WORK INSTRUCTIONS:
Using the listing below, count the lines in which "Disproportionately" appears; give the count alone.

RECORDS SHOWN:

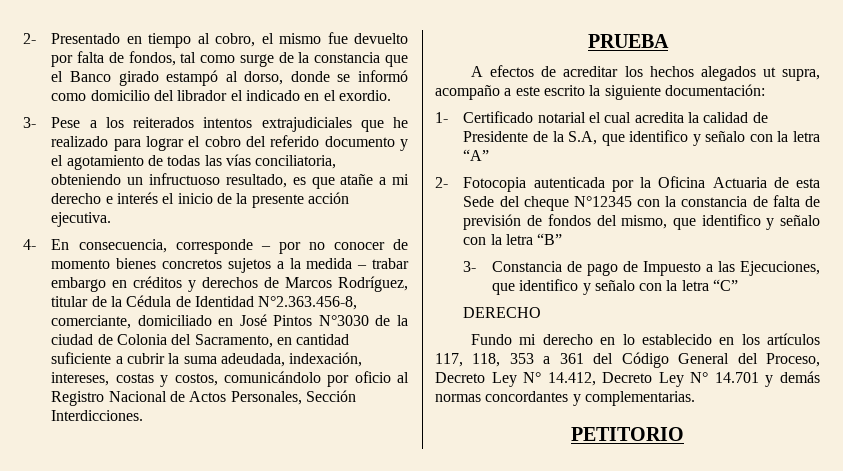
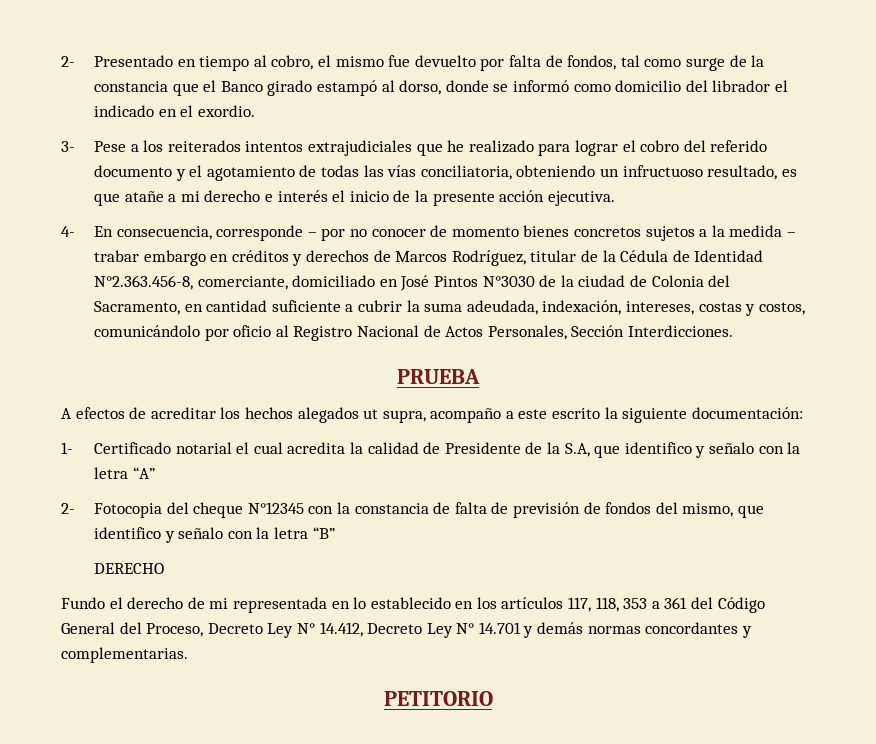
- 2- Fotocopia autenticada por la Oficina Actuaria de esta Sede del cheque N°12345 con la constancia de falta de previsión de fondos del mismo, que identifico y señalo con la letra “B”
+ 2- Fotocopia del cheque N°12345 con la constancia de falta de previsión de fondos del mismo, que identifico y señalo con la letra “B”
- 3- Constancia de pago de Impuesto a las Ejecuciones, que identifico y señalo con la letra “C”
  DERECHO
- Fundo mi derecho en lo establecido en los artículos 117, 118, 353 a 361 del Código General del Proceso, Decreto Ley N° 14.412, Decreto Ley N° 14.701 y demás normas concordantes y complementarias.
+ Fundo el derecho de mi representada en lo establecido en los artículos 117, 118, 353 a 361 del Código General del Proceso, Decreto Ley N° 14.412, Decreto Ley N° 14.701 y demás normas concordantes y complementarias.

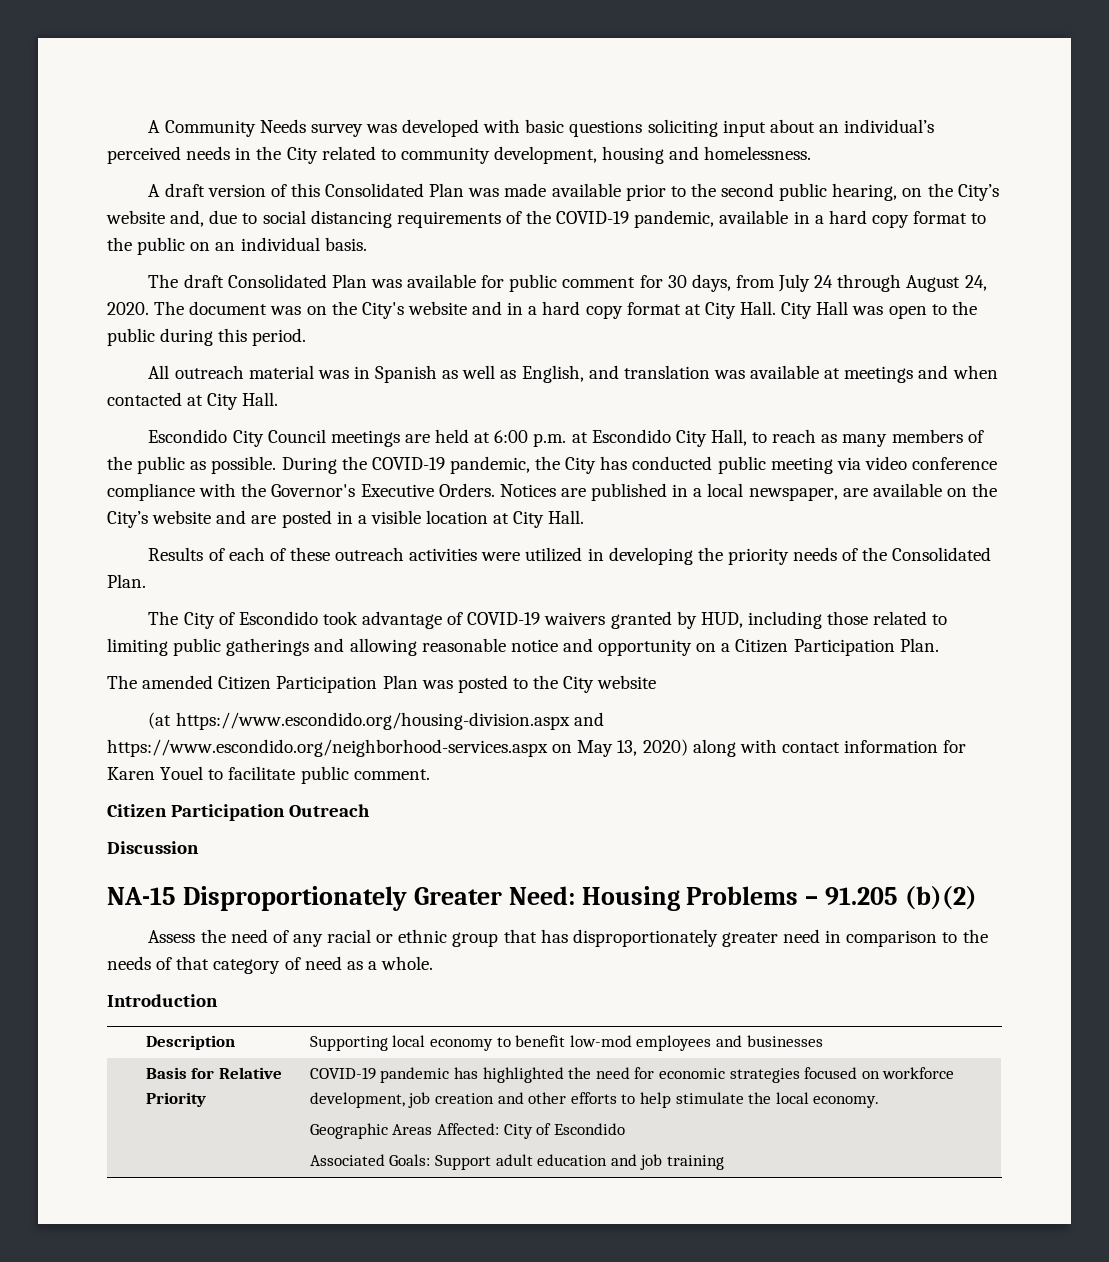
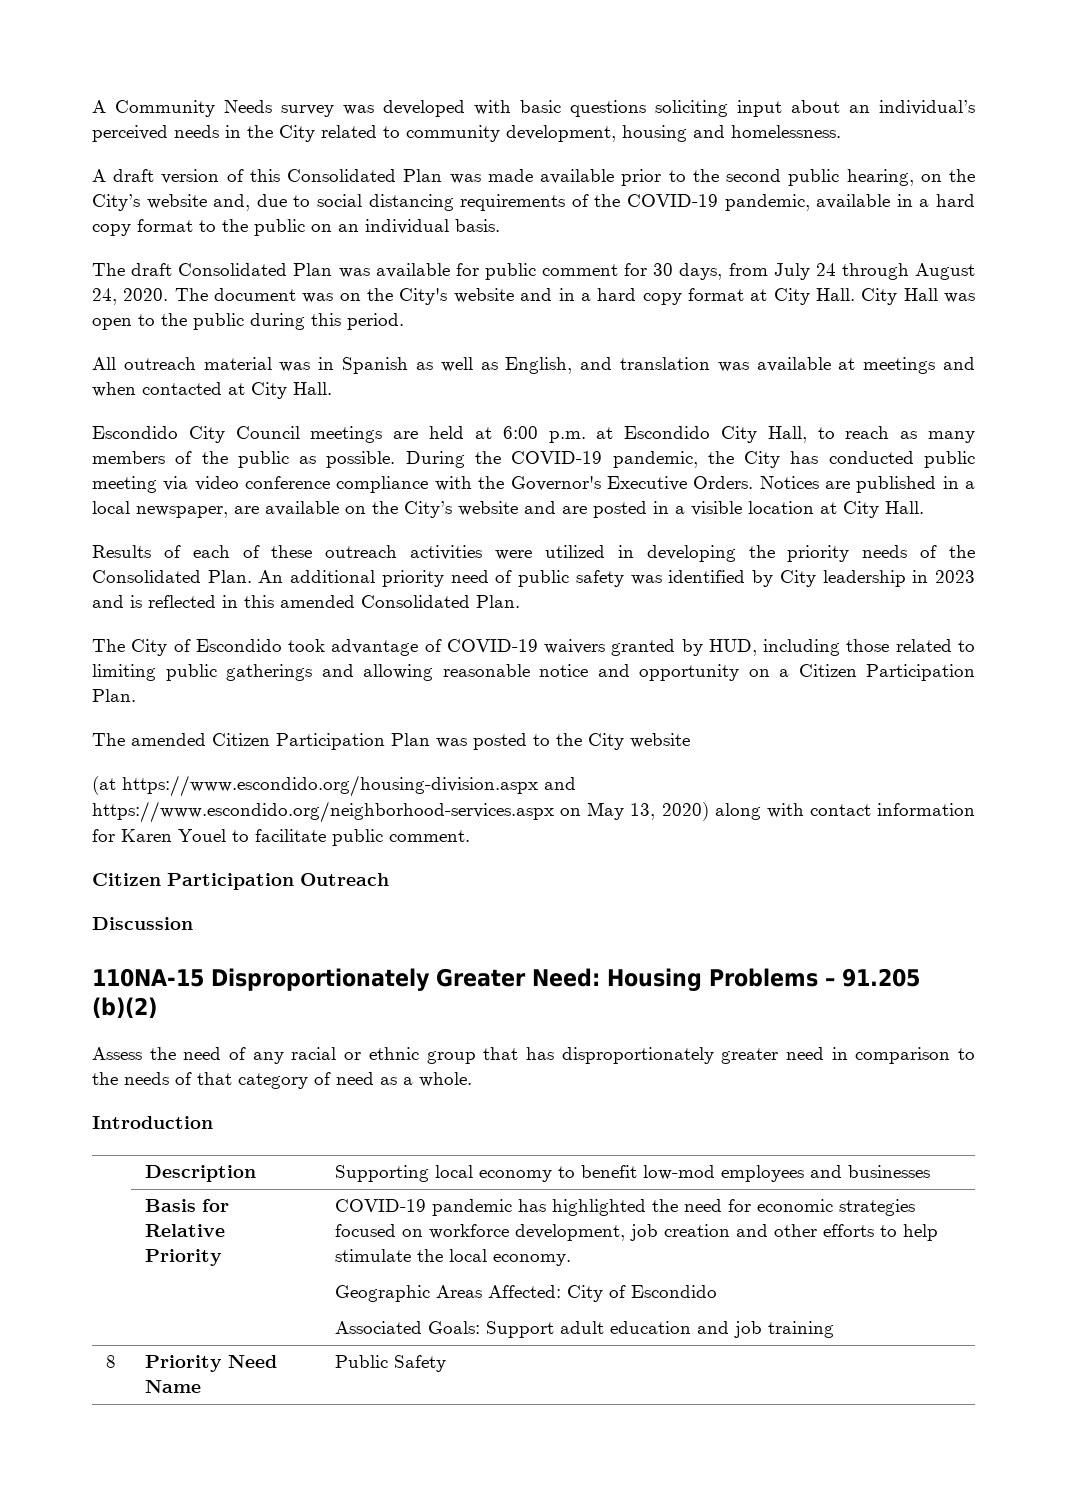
+ An additional priority need of public safety was identified by City leadership in 2023 and is reflected in this amended Consolidated Plan.
- NA-15 Disproportionately Greater Need: Housing Problems – 91.205 (b)(2)
+ 110NA-15 Disproportionately Greater Need: Housing Problems – 91.205 (b)(2)
+ 8 | Priority Need Name | Public Safety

ANSWER BOX:
2